И тогда я торжественно встал, раскрыл папку, достал отпечатанный лист, и с лицом непроницаемым, а голосом, декламирующим в историю, грянул им своё первое заявление, отводящее "Пир победителей" - но не покаянно, а обвинительно - их всех обвиняя в многолетнем предательстве народа!!!
Я потом узнал: у них уже было расписано, кто за кем и как начнут меня клевать. Они уже стояли в боевых порядках, но прежде их условного звонка я дал в них залп из ста сорока четырех орудий, и в клубах дыма скромно сел (копию декларации отдав через плечо стенографисткам).
Я сидел, готовый записывать, но они что-то не выступали. Я выбил из их рук всё главное - битьё "Пира победителей". Зашевелились, расчухивались - и Корнейчук полез с вопросом.
– Я не школьник, вскакивать на каждый вопрос, - ответил корректно я. У меня будет же выступление.

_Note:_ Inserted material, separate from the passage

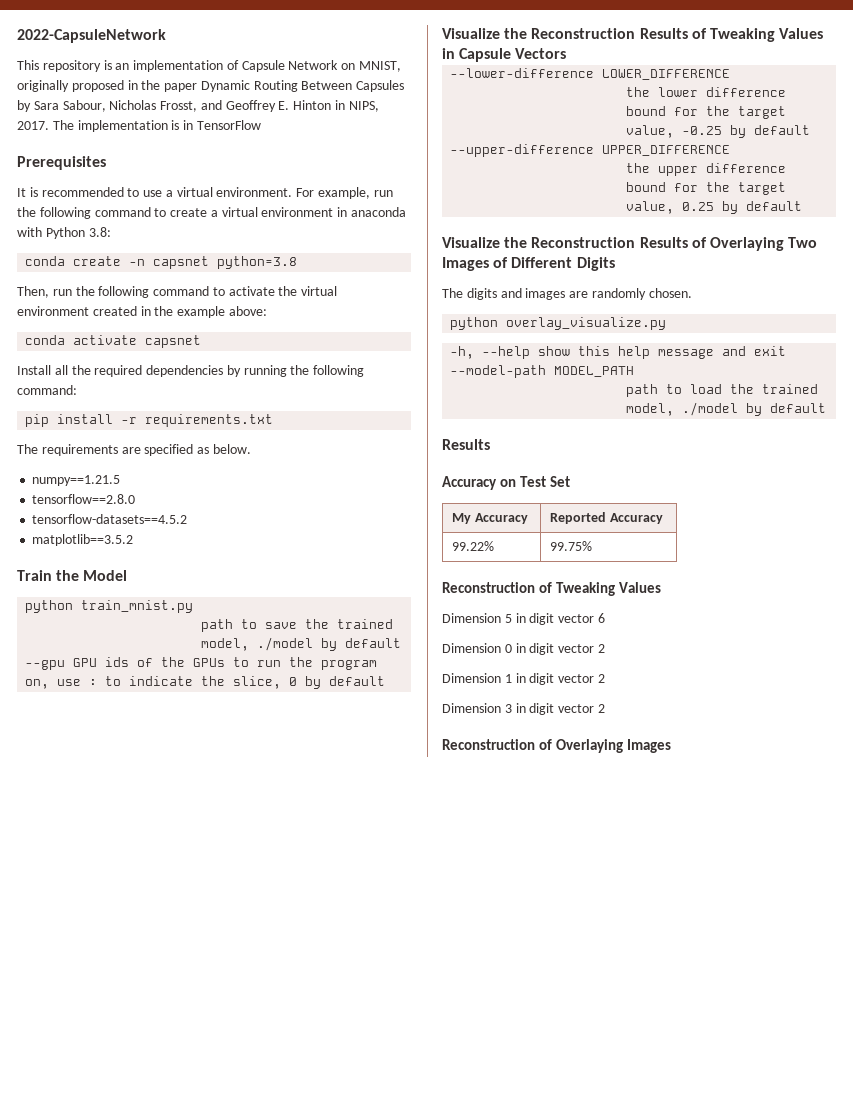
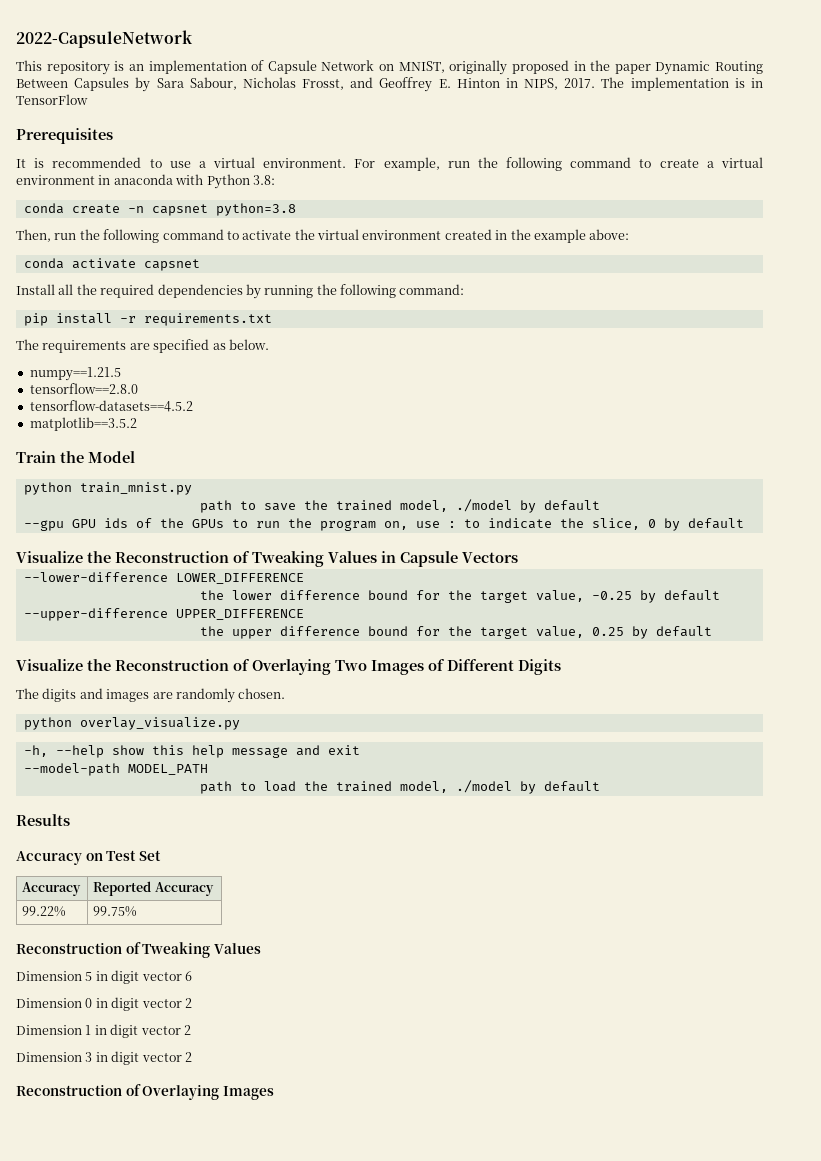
[639,28,688,39] Results -> (229, 557) none
[639,237,688,248] Results -> (229, 665) none
[452,513,472,524] My -> (161, 855) none

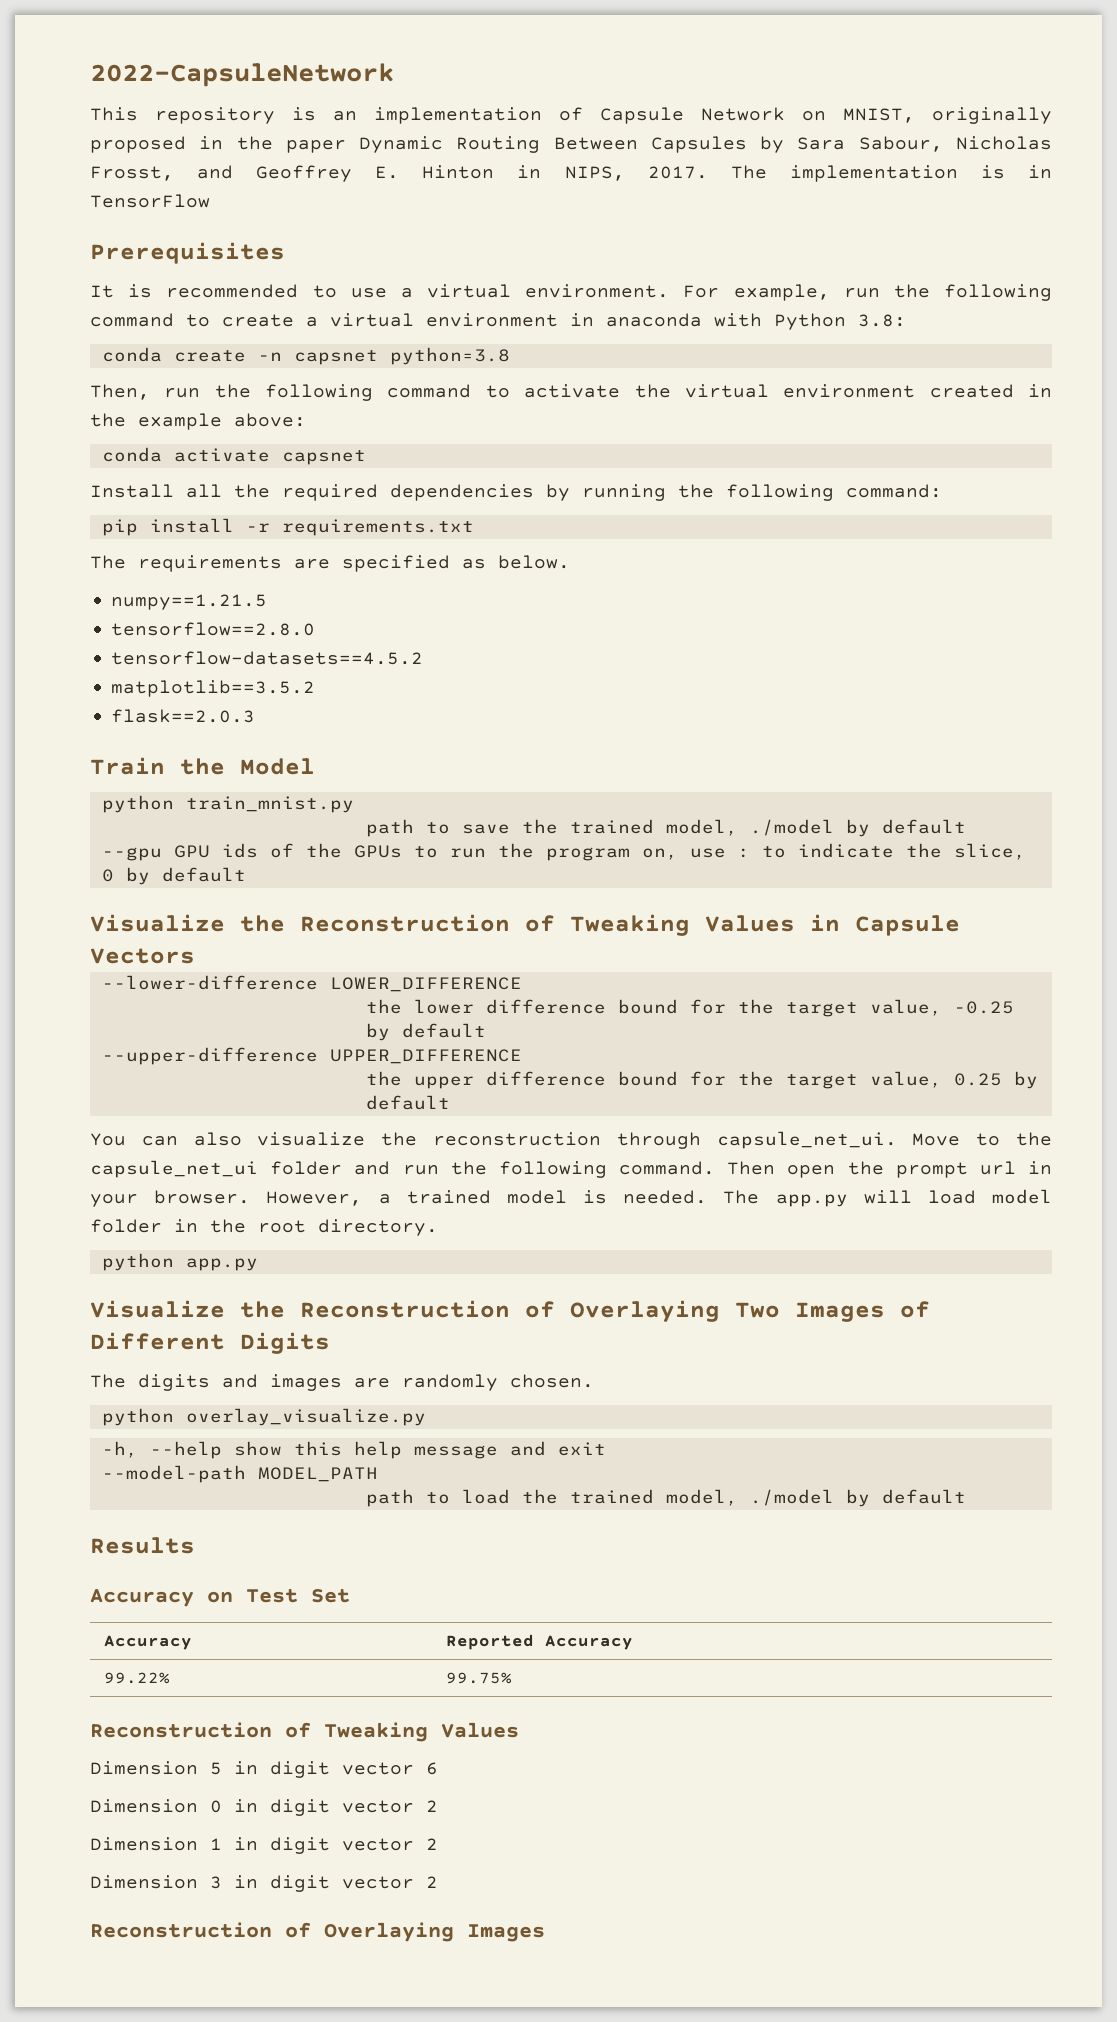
(137, 424) none -> [111,709,256,723] // flask==2.0.3
(712, 631) none -> [90,1131,1052,1149] [90,1160,1052,1178] [90,1189,1052,1207] [90,1219,438,1236] [101,1253,258,1271] // You can also visualize the reconstruction through capsule_net_ui. Move to the capsule_net_ui folder and run the following command. Then open the prompt url in your browser. However, a trained model is needed. The app.py will load model folder in the root directory. // python app.py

Но вот второй вопрос! третий! Они нашли форму: они сейчас запутают и собьют меня вопросами, превратят в обвиняемого! Это они умеют, жиганы!
Я отказываюсь: у меня же будет выступление.
Ага, значит верно клюнули! Они сливаются в гомоне - в ропоте - в вое: "Секретариат не может начать обсуждать без ваших ответов!" - "Вы можете вообще отказаться разговаривать, но заявите!".
Смяты и наши стройные ряды, они сбивают и мой план боя - где уж тут бесстрастно записывать. Но бездари, но бездари!
– отчего ж эти вопросы ваши я знал заранее? Почему на все ваши устные вопросы у меня уже обстоятельно изложены письменные ответы? Только одна жертва: разодрать свою речь в клочья и клочьями от вас отбиваться.
Я подымаюсь, вынимаю свои листы и уже не исторически-отрешённым, но свободнеющим голосом драматического артиста читаю им готовые ответы.
И передаю стенографисткам.
Они поражены. Вероятно за 35 лет их гнусного союза - это первый такой случай. Однако прут резервы, второй эшелон, прёт нечистая сила! И мне задаются ещё три вопроса.
А, будьте вы неладны, когда ж вас записывать! Это хорошо, что у меня все ответы готовы. Я встаю и выхватываю следующие листы. И уже всё более свободно и всё более расширительно, сам определяя границы боя, уже не столько на их вопросы, сколько по своему плану, я гоню и гоню их по всему Бородинскому полю до самых дальних флешей.